Detweiler, George, The New American


Federal tax law discriminates against the clergy, especially as it is enforced by the Internal Revenue Service. The First Amendment guarantees both freedom of speech and the free exercise of religion. The Constitution places any restriction on either of those liberties beyond the reach of federal officers; at least that is the hierarchy of the legal system created by the Founding Fathers. Current practice is otherwise.

Lyndon Johnson's Tax Law

In 1954, then-Senator Lyndon Johnson (D-Texas) championed a bill that would amend the Internal Revenue Code to provide that churches and other religious and charitable organizations enjoying tax-exempt status under Section 501(c)(3) could lose their tax-exempt status by participating in prohibited activities. As tax-exempt entities, donations to them are not treated as taxable income. But this benefit can be lost if a 501(c)(3) charity engages in a prohibited activity. Johnson was seeking political revenge against charitable institutions that had supported one of his opponents. In the process his amendment to the tax laws made sweeping deprivations of First Amendment guarantees to a variety charitable institutions nationwide.

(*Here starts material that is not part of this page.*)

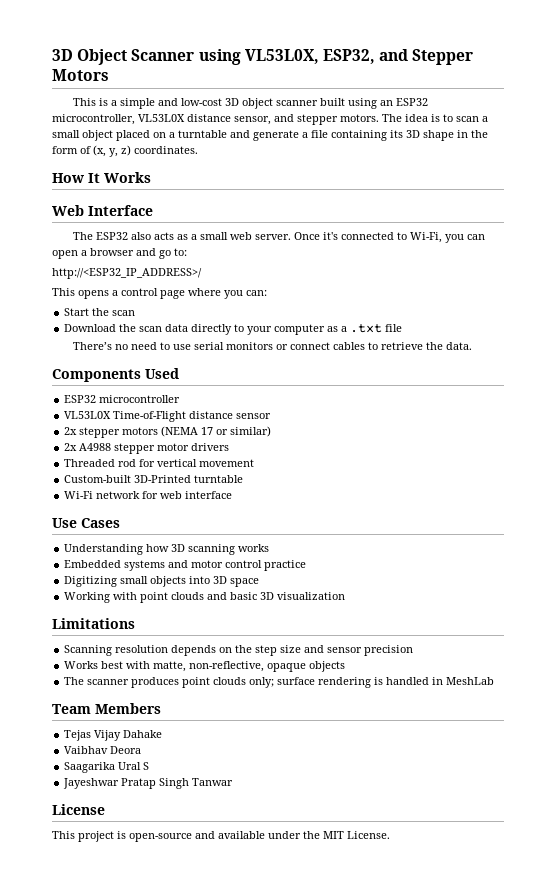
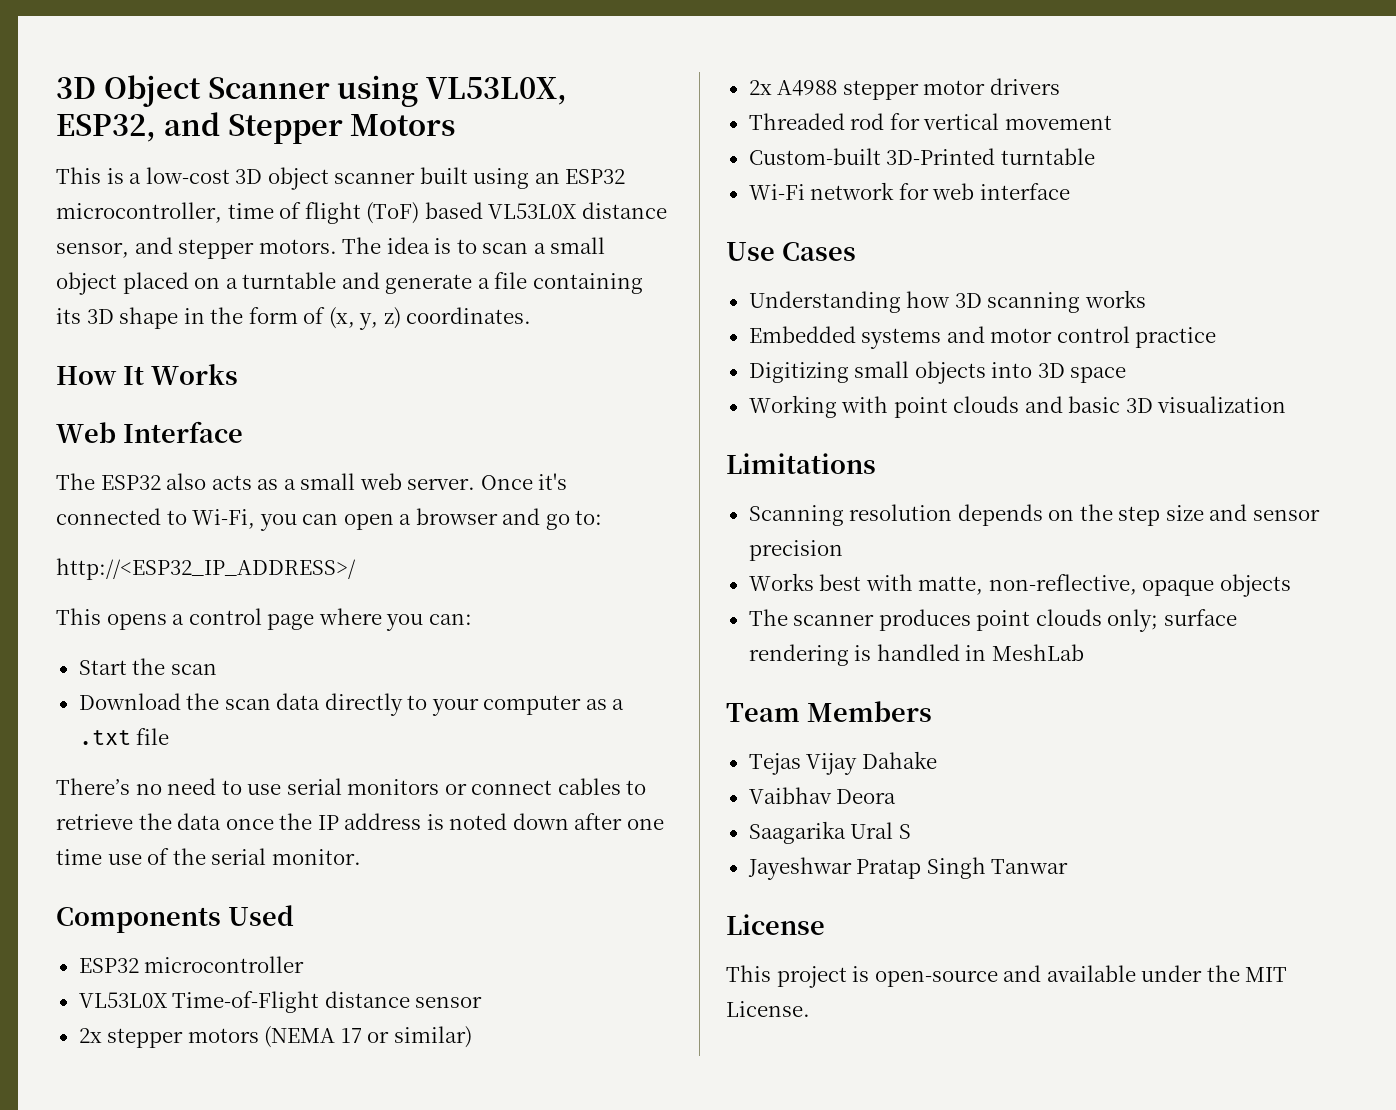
- This is a simple and low-cost 3D object scanner built using an ESP32 microcontroller, VL53L0X distance sensor, and stepper motors.
+ This is a low-cost 3D object scanner built using an ESP32 microcontroller, time of flight (ToF) based VL53L0X distance sensor, and stepper motors.
- There’s no need to use serial monitors or connect cables to retrieve the data.
+ There’s no need to use serial monitors or connect cables to retrieve the data once the IP address is noted down after one time use of the serial monitor.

In a publication entitled Tax Guide for Churches and Religious Organizations, the IRS declares about those organizations: "No substantial part of its activity may be attempting to influence legislation, [and] the organization may not intervene in political campaigns." One problem: the ruling is open to interpretation. In defining the words "substantial part," the IRS says, "Whether a church's ... attempts to influence legislation constitute a substantial part of its overall activities is determined on the basis of all the pertinent facts and circumstances in each case." The guide declares that the IRS looks at the amount of time and money devoted to the activity.

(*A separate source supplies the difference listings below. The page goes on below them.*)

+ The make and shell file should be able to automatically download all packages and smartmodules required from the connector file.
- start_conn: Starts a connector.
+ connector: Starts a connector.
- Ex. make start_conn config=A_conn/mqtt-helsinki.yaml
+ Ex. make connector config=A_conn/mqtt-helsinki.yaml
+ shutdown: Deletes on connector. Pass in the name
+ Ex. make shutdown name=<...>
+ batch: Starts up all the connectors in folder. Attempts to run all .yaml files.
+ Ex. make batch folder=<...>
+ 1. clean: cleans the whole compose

This is dangerous wording. By using phrases like "no substantial part" the job of defining what is or is not "substantial" is left to the federal bureaucracy. Experience reveals a lack of uniformity among IRS personnel as to how much and what character of activity constitutes a substantial part. The IRS publication declares, in addition to losing tax-exempt status for supporting or opposing any candidate for public office, or attempting to influence legislation: "A church .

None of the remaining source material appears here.